A serious misunderstanding also underlies the ECB President’s statement last week. She apparently believes that the ECB is not responsible for the long-term interest rates of the member states and the spreads between the interest rates of different member countries. However, this is precisely what the ECB is responsible for – and not only in times of crisis, but always. Because the capital markets operate without any rationality, the ECB must never leave the field to these markets. The fact that even today, after all the experience of recent years, Ms Lagarde’s advisers are unaware of this is more than shocking.
This crisis, like many other crises before it, shows that every society needs a state that is capable of acting and is competent. The liberal idea of a state that is to be kept permanently small is once again proving to be absurd. It also shows that the privatisation of all areas of life makes no sense at all, because private operators of health-care facilities are not prepared to maintain expensive capacities that are only needed in the event of a crisis. Now the whole economy must be slowed down in order not to overstretch the technical and personnel capacities in the hospitals, which are limited because of the profit imperative of privatisation. This is the only way to cope with bottlenecks in the short term, but it cannot be a model for the future.

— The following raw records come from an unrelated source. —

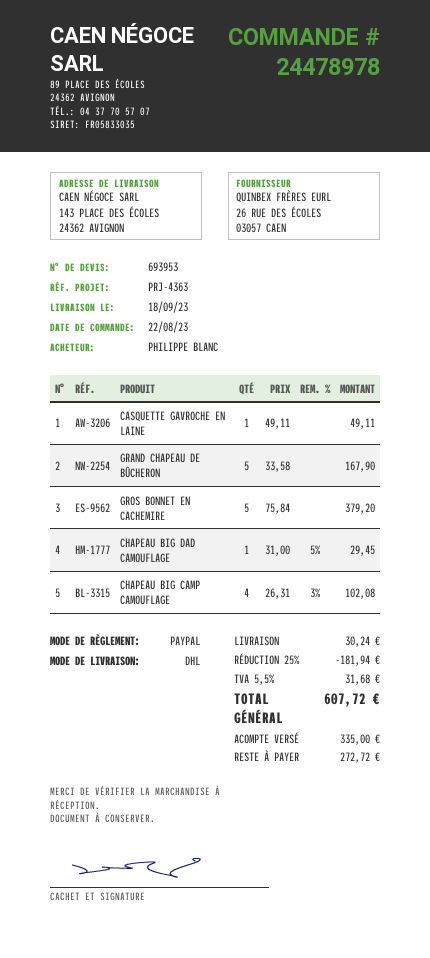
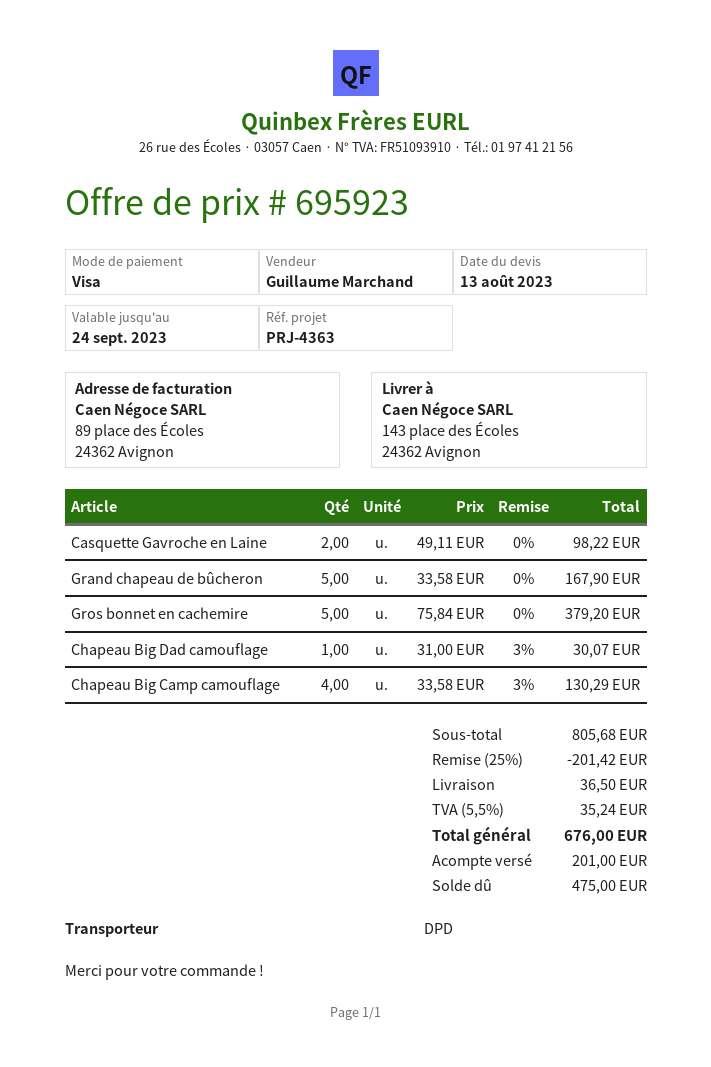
quote number: 693953 -> 695923
payment method: PayPal -> Visa
shipping method: DHL -> DPD
CASQUETTE GAVROCHE EN LAINE: 1 x 49.11 = 49.11 -> 2 x 49.11 = 98.22
CHAPEAU BIG DAD CAMOUFLAGE: 1 x 31.00 - 5% = 29.45 -> 1 x 31.00 - 3% = 30.07
CHAPEAU BIG CAMP CAMOUFLAGE: 4 x 26.31 - 3% = 102.08 -> 4 x 33.58 - 3% = 130.29
discount: 25% = 181.94 -> 25% = 201.42
shipping: 30.24 -> 36.50
tax: 5.5% = 31.68 -> 5.5% = 35.24
total: 607.72 -> 676.00
deposit: 335.00 -> 201.00
balance: 272.72 -> 475.00

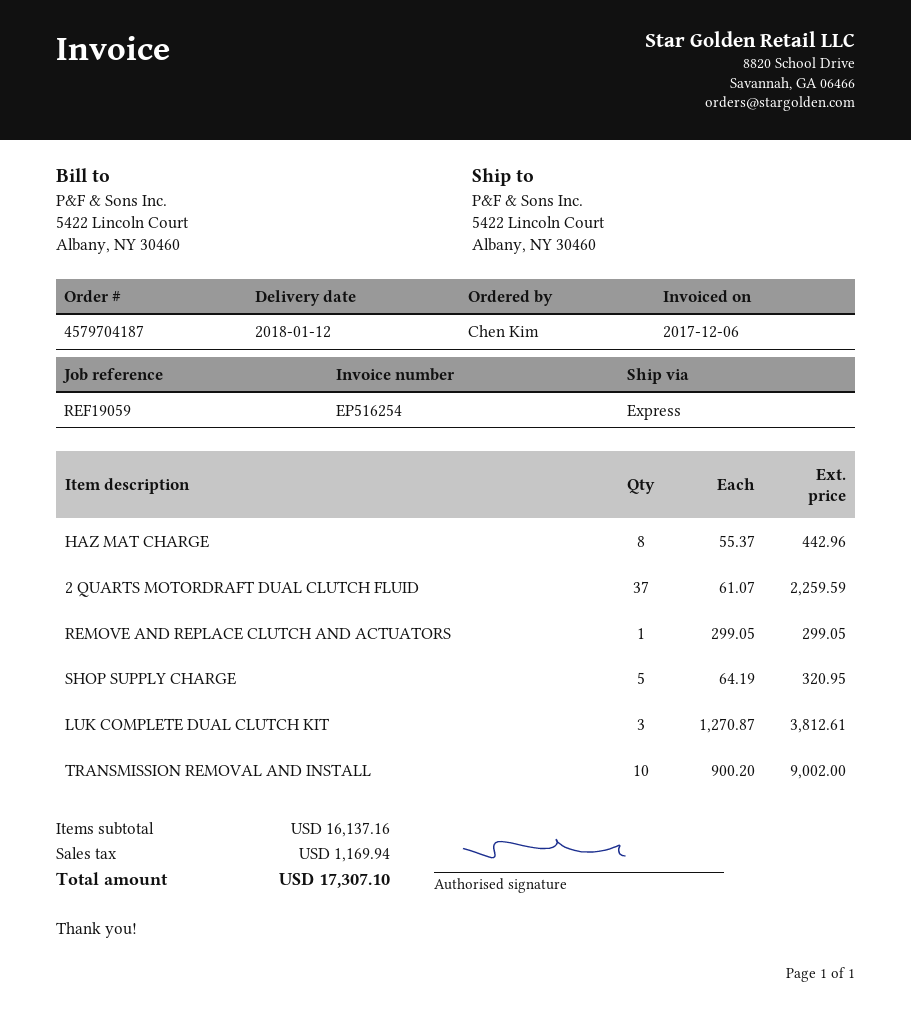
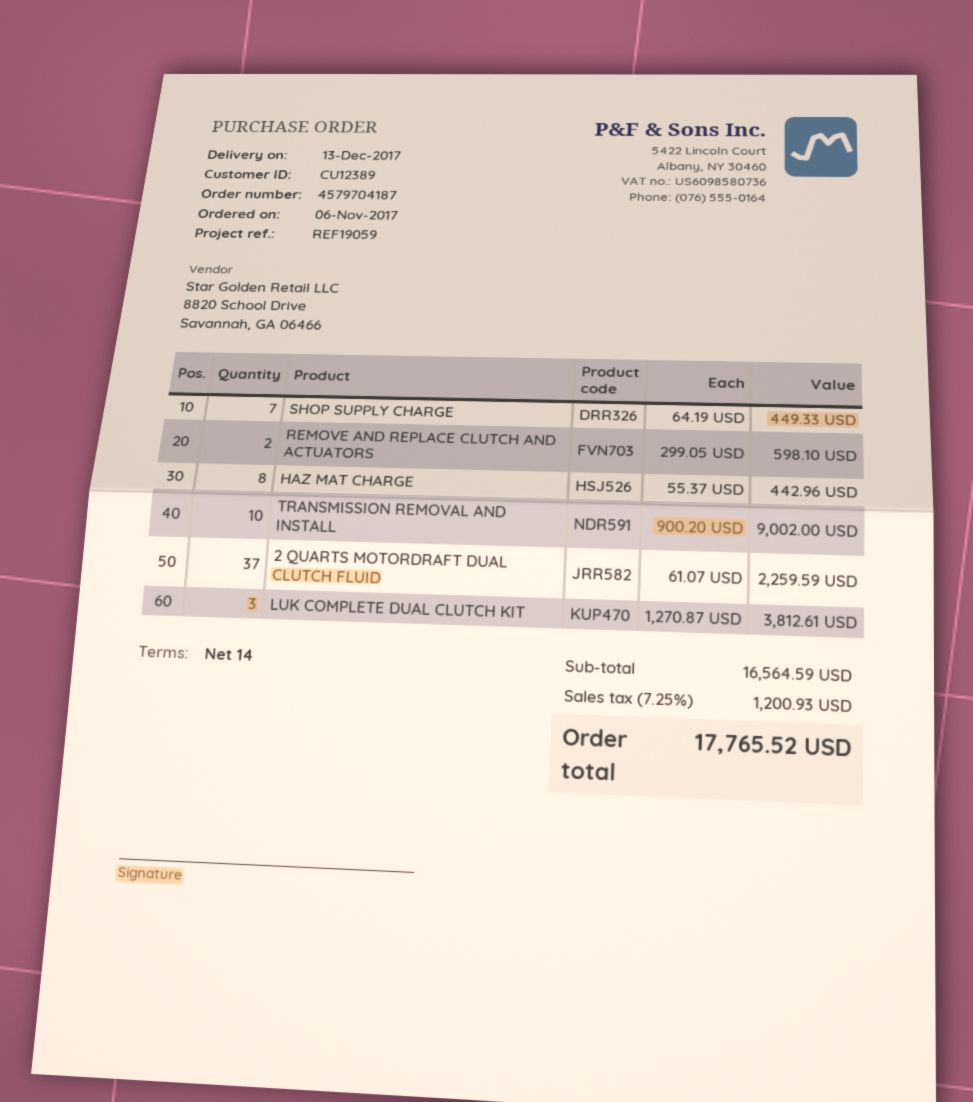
delivery date: 2018-01-12 -> 2017-12-13
REMOVE AND REPLACE CLUTCH AND ACTUATORS: 1 x 299.05 = 299.05 -> 2 x 299.05 = 598.10
SHOP SUPPLY CHARGE: 5 x 64.19 = 320.95 -> 7 x 64.19 = 449.33
subtotal: 16137.16 -> 16564.59
tax: 1169.94 -> 1200.93
total: 17307.10 -> 17765.52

With the current uncertainty, it is not possible to plan beyond the day. No one can predict with sufficient certainty whether the measures now being put in place are really sufficient to slow down the spread of the virus or whether improvements will have to be made. That is why it is also very problematic to create horror scenarios or jump to any conclusion at this stage. If two months are not enough, four months can be bridged in the same manner. What happens after that, you have to decide when you have more information available.